In the later stages of the 19th century it was believed that no experiment could distinguish one of these inertial observers from another. In this sense there was no inertial observer who could claim to be special and hence no observer who could claim to be the “standard of rest”. Thus there was no “absolute” observer. For example if O and O’ are two inertial observers in relative motion with non-zero speed, O and O’ would each observe Newton's laws to be true in the sense that, for example, if each were to project a particle from a certain point with the same initial velocity (the same for O and O’), the description given of the particle's motion would be the same in O and O’. This assumption, which applied to dynamical experiments only (since such were really the only ones investigated up to this time), is usually called the Newtonian Principle of Relativity.

In the mid 1860s, the great Scottish physicist, James Clark Maxwell, finalised the electromagnetic theory by writing down the equations which now bear his name and which describe, mathematically, the electric and magnetic fields arising from a certain distribution of electric charges and currents.
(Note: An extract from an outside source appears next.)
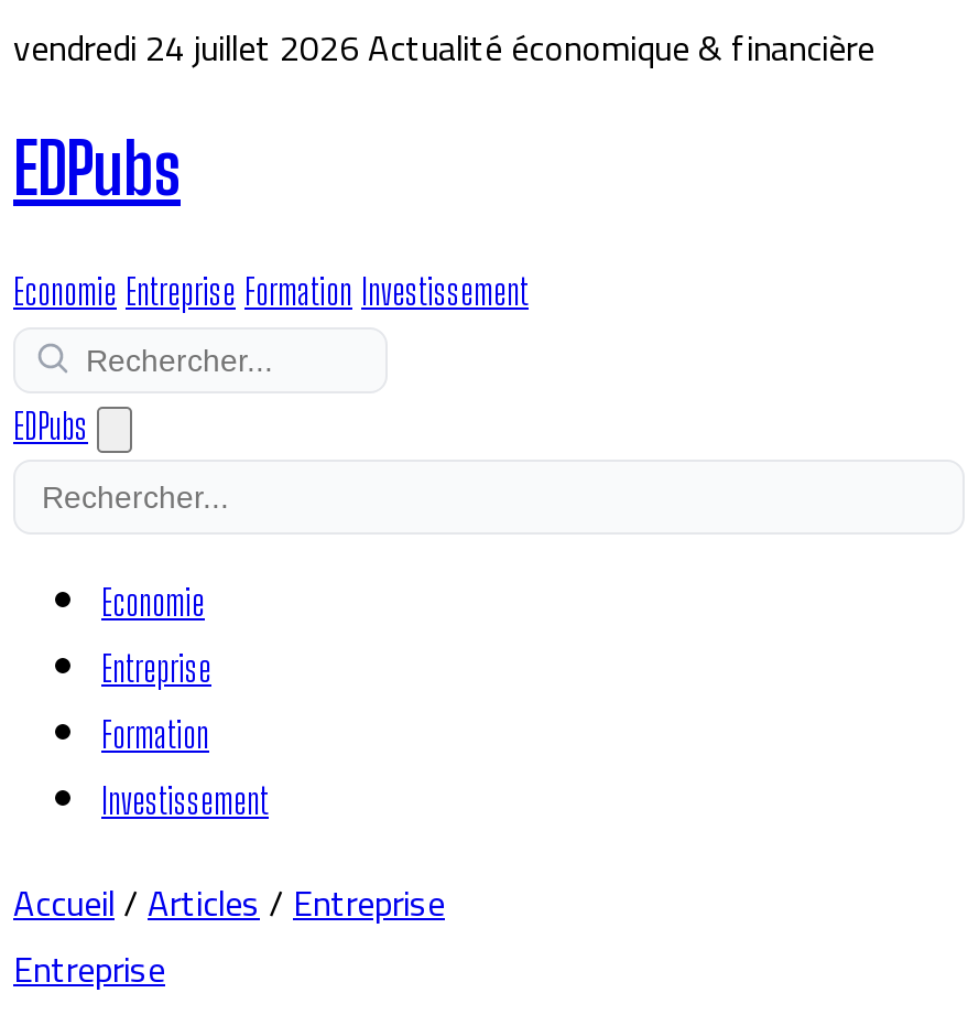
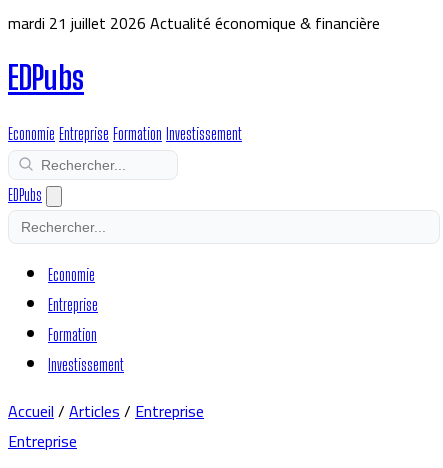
[13,14,874,80] vendredi 24 juillet 2026 Actualité économique & financière -> [8,8,380,38] mardi 21 juillet 2026 Actualité économique & financière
Maxwell's equations describe electromagnetic phenomena with uncanny accuracy and were regarded, along with Newton's laws, as two of the cornerstones of theoretical physics. In Maxwell's equations there occurred a curious constant, written “c”, which arose naturally from certain constants arising from the electric and magnetic fields and which is fundamental to the theory. Maxwell was able to use his theory to suggest that light was a type of electromagnetic field and that c was its speed. This suggestion was confirmed in brilliant experiments carried out by the German physicist Heinrich Hertz in 1888 (and even earlier by the English physicist, Hughes, who, apparently, never published his work). So c is the speed of light; but with respect to which observer? This is an important point since the value of c was essentially only known from earth-bound laboratory experiments to find the above mentioned electric and magnetic constants and similarly restricted experiments to find the speed of light. Hence, while it was reasonably clear that the speed of light was important in Maxwell's equations, there was little direct evidence to decide whether this speed should be observer dependent or observer independent, other than appeals to aesthetics or mathematical elegance.
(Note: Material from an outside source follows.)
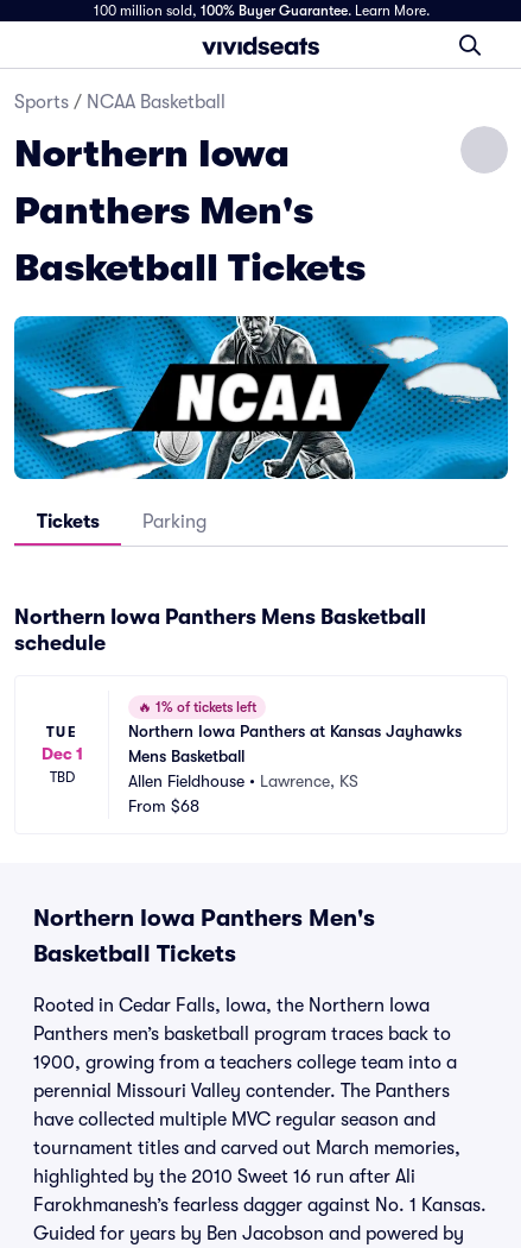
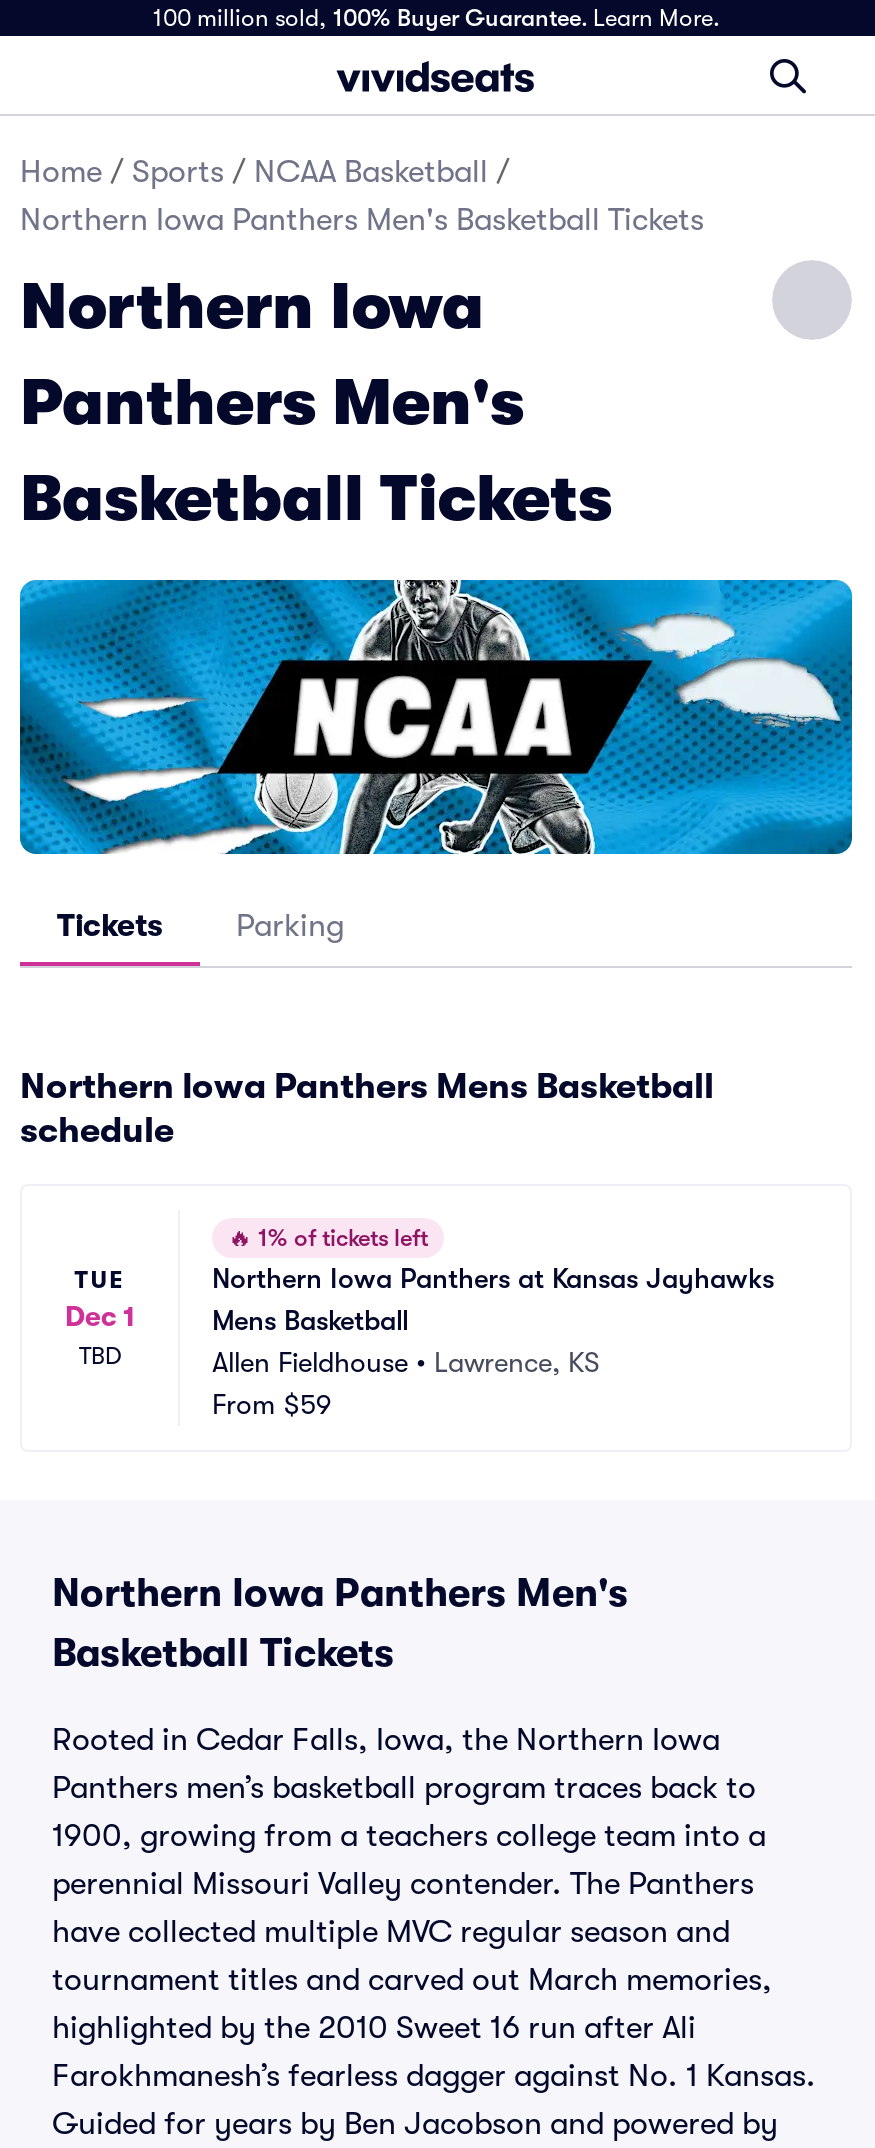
[14,92,225,113] Sports / NCAA Basketball -> [20,154,704,238] Home / Sports / NCAA Basketball / | Northern Iowa Panthers Men's Basketball Tickets
[128,796,199,815] From $68 -> [212,1388,332,1420] From $59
Nineteenth century physicists usually required a medium through which waves could travel, the necessity of which is easily confirmed in the case of sound waves. If light was an (electromagnetic) wave (and in many respects it had wavelike properties), a medium was required for its propagation. Since light appeared to travel to us from the sun and stars through what was believed to be essentially a vacuum, a new medium was needed to propagate it. Thus the ubiquitous “ether” was invented and any inertial observer O who had the good fortune to be at rest with respect to this ether would see light moving with speed c no matter from which direction it came. Any other inertial observer moving with non-zero speed with respect to O would then measure a speed of light which depended on this speed and the direction from which the light came, and was to be calculated in the usual way using the standard elementary relative velocity formulae.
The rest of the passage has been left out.